Member of the Bangladesh Parliament for Barguna-2
- In office 1986–1988
- Preceded by: Akhtaruzzaman Alamgir
- Succeeded by: Nurul Islam Moni

Personal details
- Born: 7 May 1937 Bamna, Barguna, Bengal Presidency
- Died: 13 April 2020 (aged 84) Apollo Hospital Dhaka, Bangladesh
- Party: Jatiya Party (Ershad)
- Relatives: Syeda Sajeda Chowdhury Syed Qamarul Ahsan

= Syed Rahmatur Rob Irtiza Ahsan =

Bangladeshi politician (1935–2020)

Syed Rahmatur Rub Irtiza Ahsan (সৈয়দ রহমাতুর রব ইরতিজ়া আহসান, /bn/) was a Bangladeshi politician and a former member of parliament for Barguna-2.

==Early life and family==
Syed Rahmatur Rub Irtiza Ahsan was born on 7 May 1937, to a Bengali Muslim zamindar family known as the Syeds of Bamna based in Barguna, then located under the Backergunge District of the Bengal Presidency.

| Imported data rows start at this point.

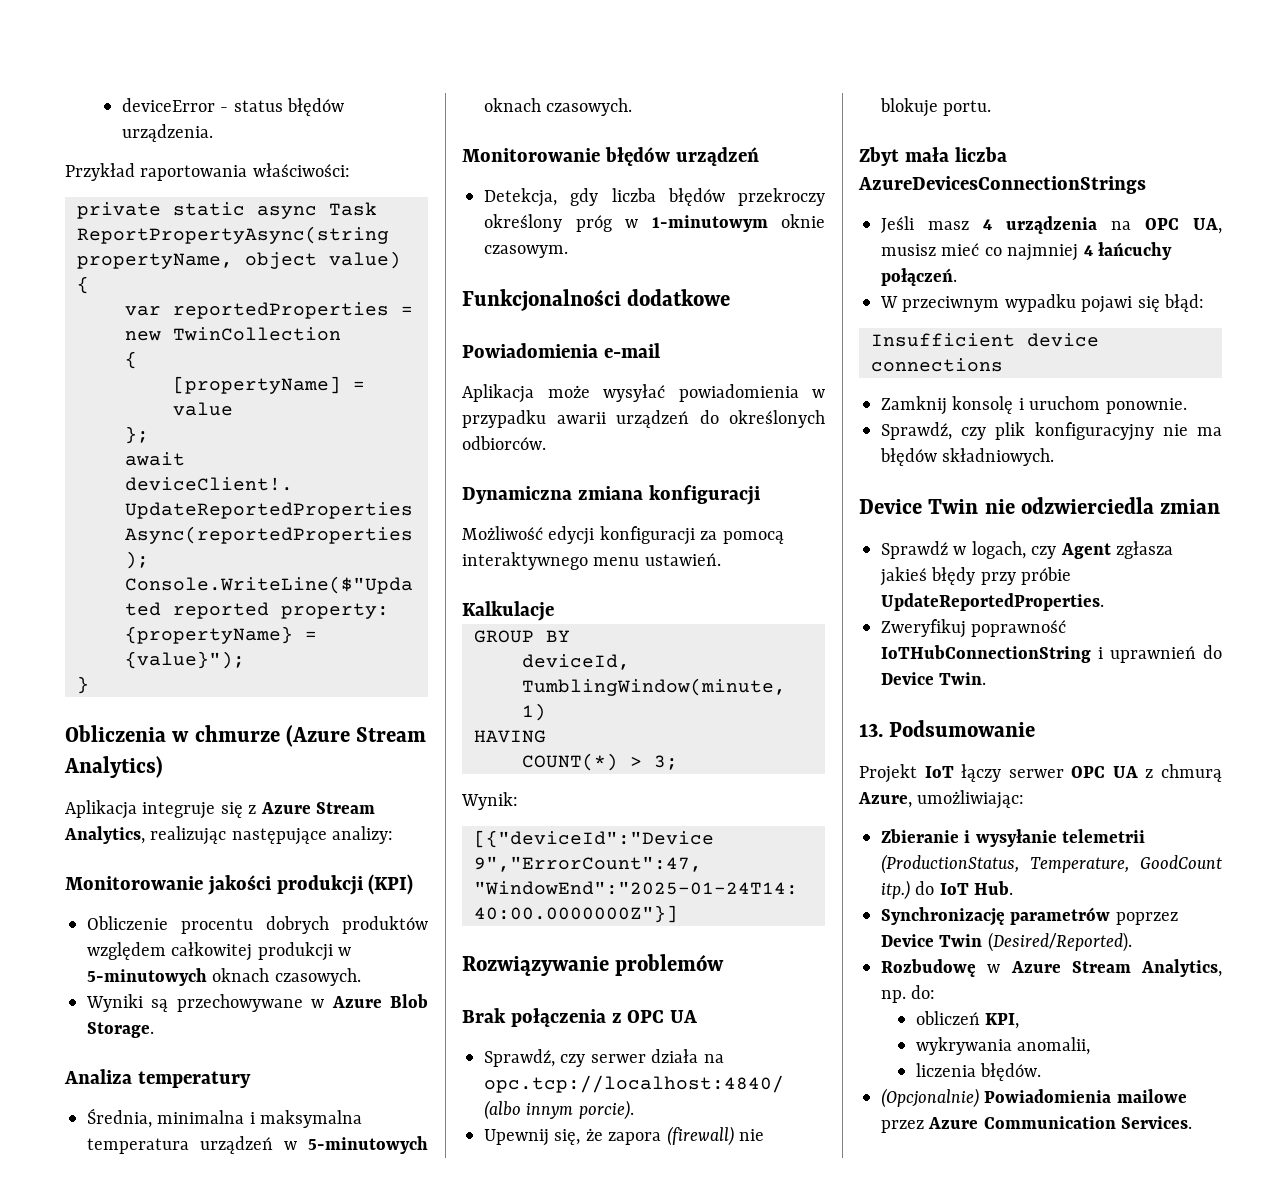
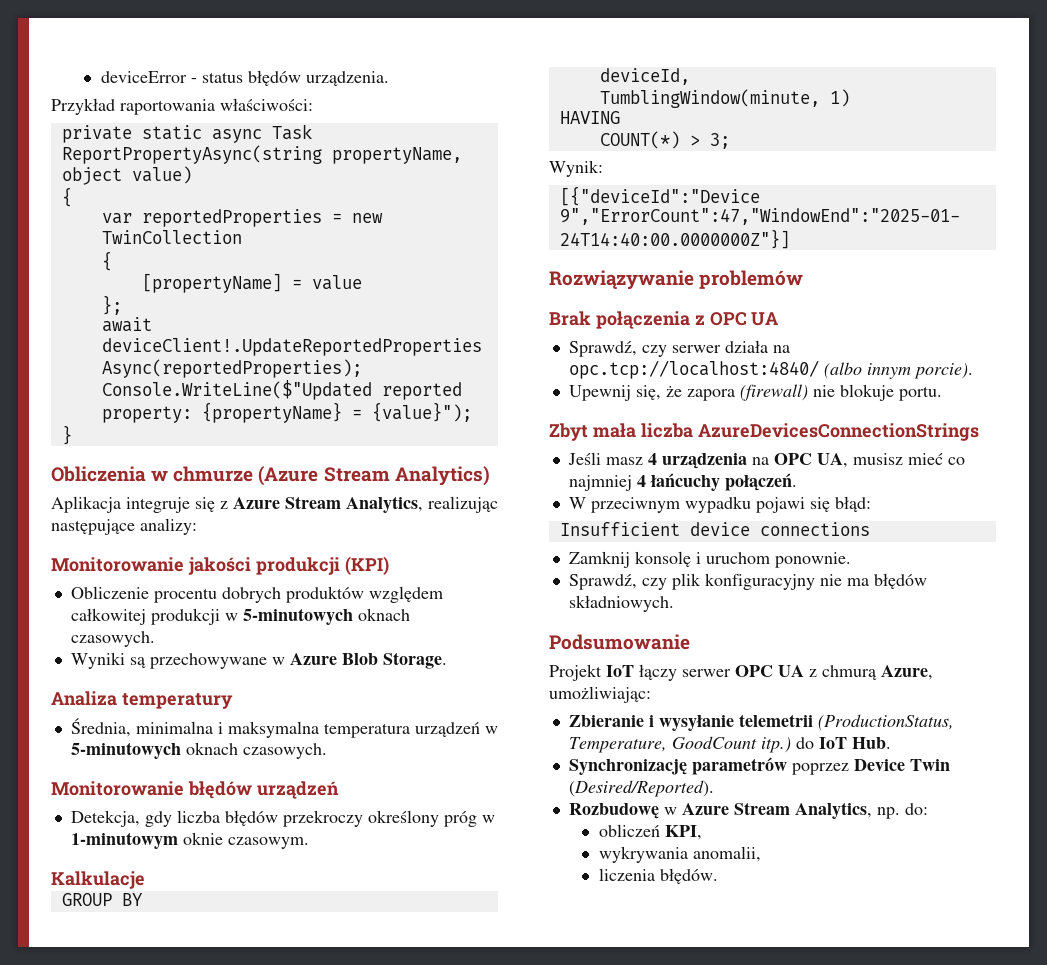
- Funkcjonalności dodatkowe
- Powiadomienia e-mail
- Aplikacja może wysyłać powiadomienia w przypadku awarii urządzeń do określonych odbiorców.
- Dynamiczna zmiana konfiguracji
- Możliwość edycji konfiguracji za pomocą interaktywnego menu ustawień.
- Device Twin nie odzwierciedla zmian
- Sprawdź w logach, czy Agent zgłasza jakieś błędy przy próbie UpdateReportedProperties.
- Zweryfikuj poprawność IoTHubConnectionString i uprawnień do Device Twin.
- 13. Podsumowanie
+ Podsumowanie
- (Opcjonalnie) Powiadomienia mailowe przez Azure Communication Services.

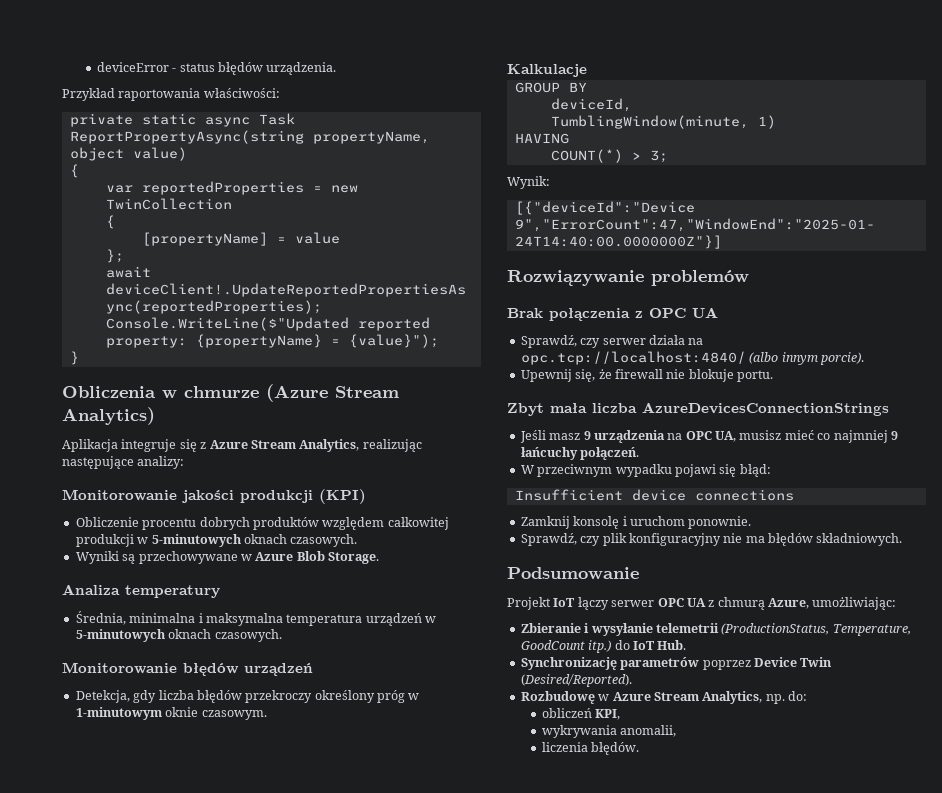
- Upewnij się, że zapora (firewall) nie blokuje portu.
+ Upewnij się, że firewall nie blokuje portu.
- Jeśli masz 4 urządzenia na OPC UA, musisz mieć co najmniej 4 łańcuchy połączeń.
+ Jeśli masz 9 urządzenia na OPC UA, musisz mieć co najmniej 9 łańcuchy połączeń.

His father, Syed Najmul Ahsan, was the son of Syed Abi Muhammad (d. 1951) and they traced their ancestry to Syed Mir Qadir Bakhsh, who belonged to the Syed family of Malidia in Faridpur. Irtiza Ahsan's great grandfather, Syed Mir Sarwar Jan (d. 1914), who was Bakhsh's son, migrated to Bamna in greater Barisal after marrying Azizunnesa, the daughter of Taluqdar Husayn ad-Din Chowdhury, and eventually inheriting the taluqdari of Ramna-Bamna. Ahsan's uncle Syed Ziaul Ahsan, was a speaker for the East Bengal Legislative Assembly during the United Front regime and married to Syeda Shaukat Ara Begum, the daughter of Syed Abdul Jabbar, a zamindar of Comilla. His other uncle Syed Moinul Ahsan, was the vice-principal of Dhaka College and the father of former secretariat Shamim Ahsan. Ahsan's youngest uncle, Syed Qamarul Ahsan, was a former parliamentarian. Syeda Sajeda Chowdhury, the incumbent deputy leader of the Jatiya Sangsad, is the daughter of Najmul Ahsan's cousin Syed Shah Hamidullah.

==Career==
During the Bangladesh Liberation War of 1971, Ahsan was the chairman of Bamna Union. Ahsan was elected to parliament from the new Barguna-2 constituency (formerly part of Patuakhali-1) as a Jatiya Party (Ershad) candidate in 1986. He contested the 1991 election as a candidate of National Democratic Party but lost to independent candidate Nurul Islam Moni.